On 28/02/2004, at 8:46 AM, Scott Kelley wrote:

Greg, Barry, thanks for the feedback.

At 3:16 PM -0700 2/25/04, Greg Guerin wrote:
Scott Kelley <email@hidden> wrote:

Does anybody know how to use "ipfw" (ip firewall) to forward port 80 to a
non-privileged port?

Have you read 'man ipfw'?

Yes, I started by reading the man page, plus doing a Google search for ipfw-related stuff on both MacOS and *BSD, and followed up by building a test server I can use to experiment with ipfw without worrying about messing up my development box.

However, man pages tend not to say things like "but whatever you do, do NOT try to use this to run Tomcat on MacOS X!" because man pages tend to be a little skimpy when it comes to these kinds of details. For instance, maybe there's a glaring security hole that hasn't occurred to me yet? Or maybe it Just Doesn't Work for reasons that aren't immediately obvious.

Which is why I thought I would ask when the topic came up here.

At 11:04 AM -0500 2/26/04, Barry Hawkins wrote:
Just wanted to point out that the use of Tomcat's connectors (mod_jk or similar) would probably be recommended, since the web server (Apache, IIS, etc.) is better at handling non-JSP/Servlet processing, so while moving Tomcat to port 80 would remove the garish :8080 type of URL modifier, it might not be the best choice, particularly on a production system.

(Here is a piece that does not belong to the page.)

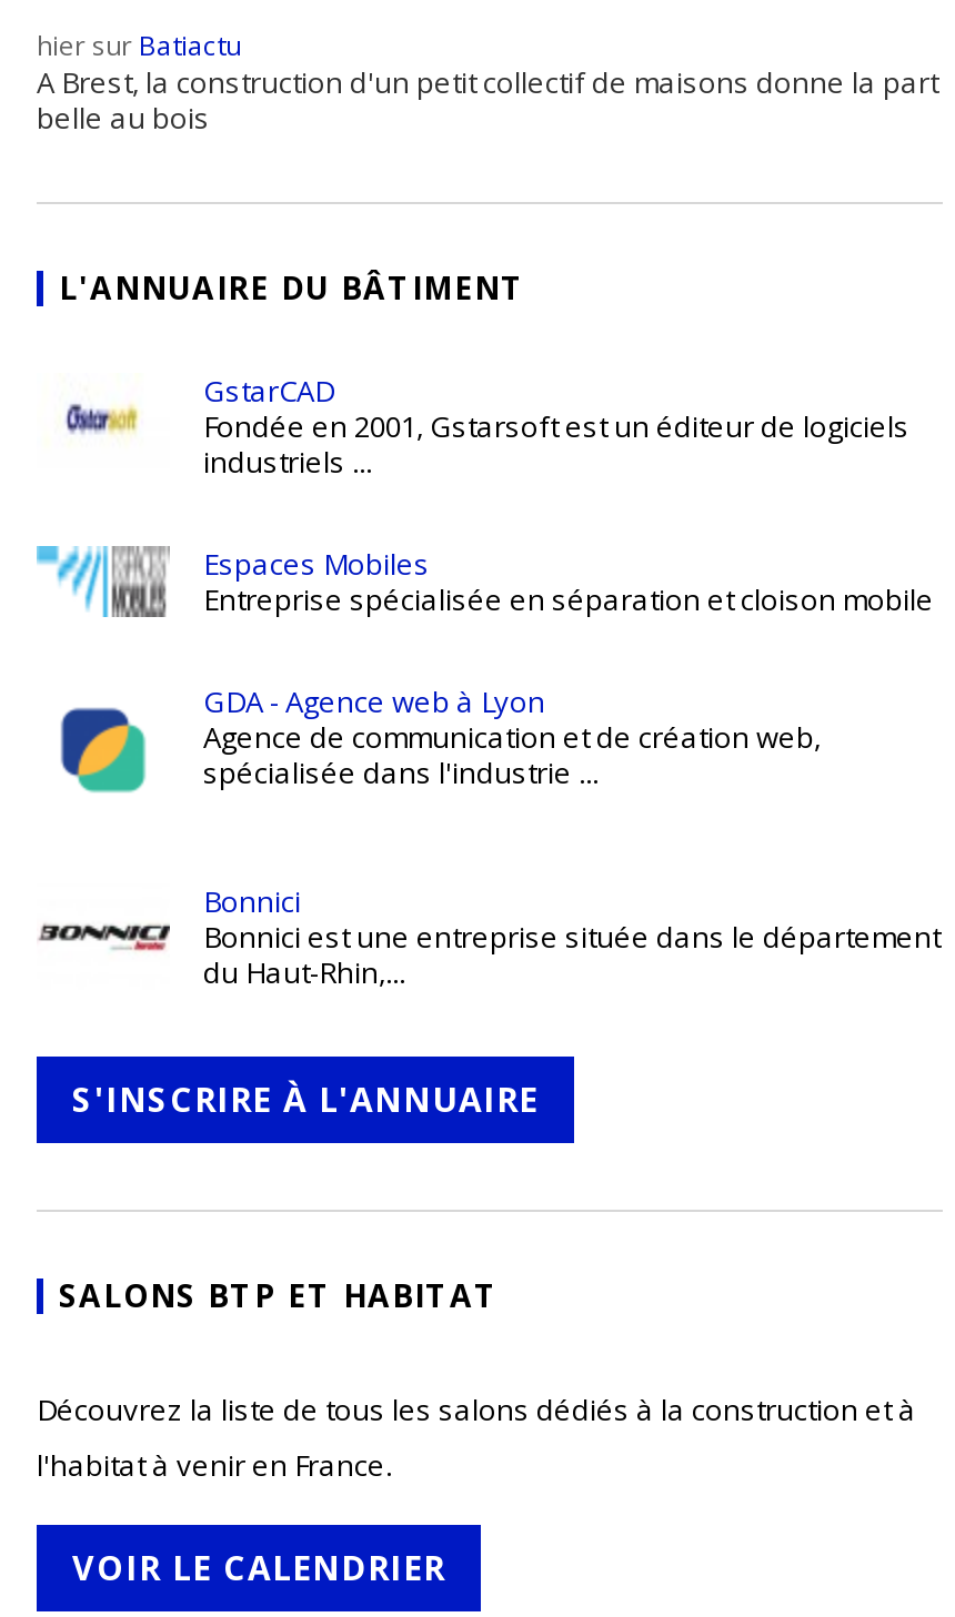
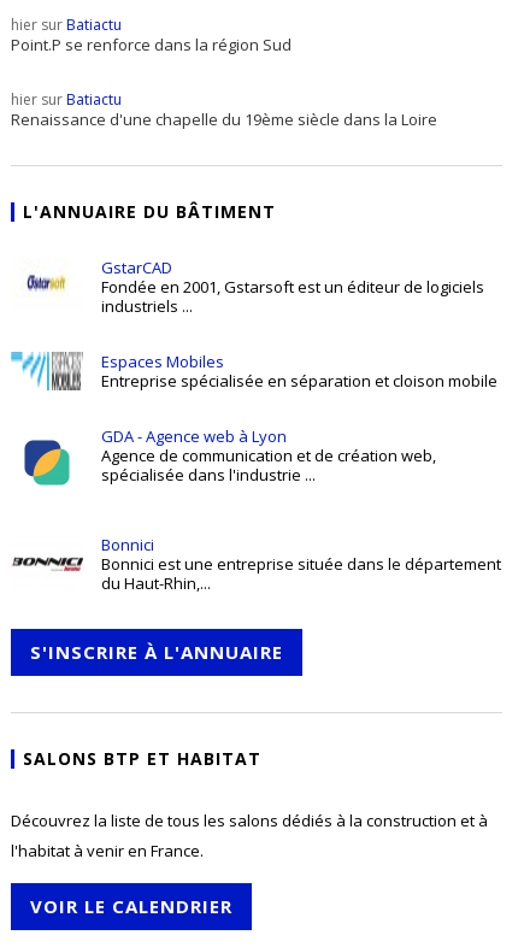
[37,62,938,138] A Brest, la construction d'un petit collectif de maisons donne la part | belle au bois -> [11,34,437,130] Point.P se renforce dans la région Sud | hier sur Batiactu | Renaissance d'une chapelle du 19ème siècle dans la Loire

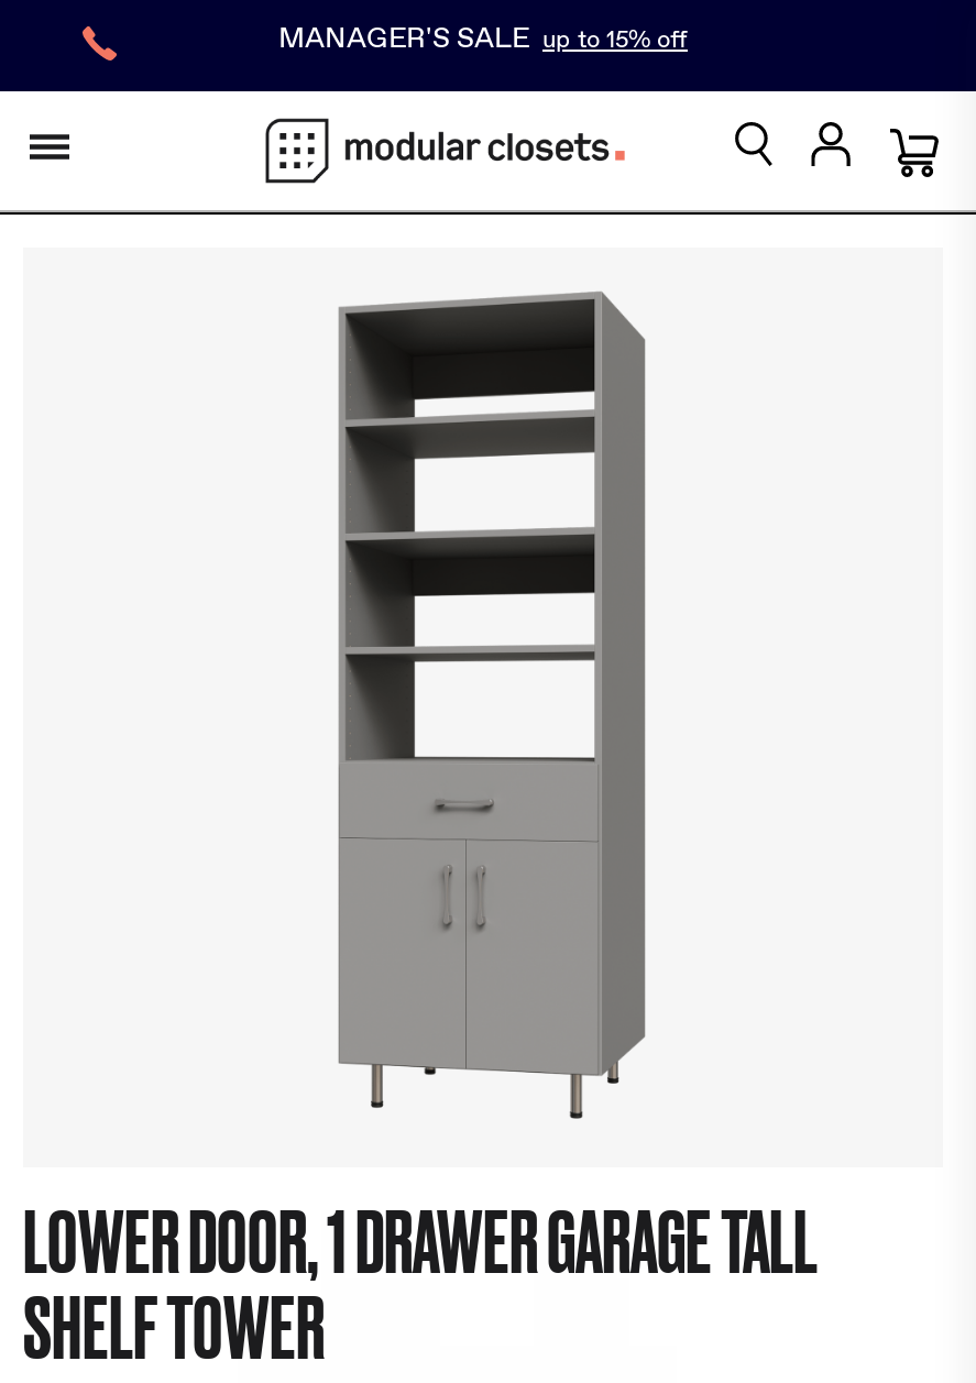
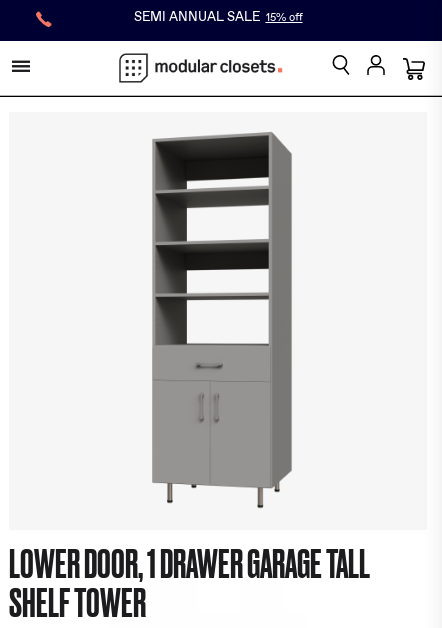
[278,21,688,58] MANAGER'S SALE up to 15% off -> [134,9,302,26] SEMI ANNUAL SALE 15% off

Plain old Tomcat is more than fast enough for us, given our user base and the available hardware. Our biggest obstacle right now is complicated configurations and not enough hours in the day for our sysadmins, so any configuration simplification we can do is typically a very good thing. Also, we're working with an ever-more-challenging authentication environment, and only having to deal with this problem on one kind of server instead of two is also a very good thing. These are some of the reasons we're moving away from mod_jk and friends, particularly for our intranet configuration, despite having used it successfully in production for many years.

Sigh... I'll fiddle with ipfw and Tomcat this weekend, and if I can get it to work I'll post back to the list.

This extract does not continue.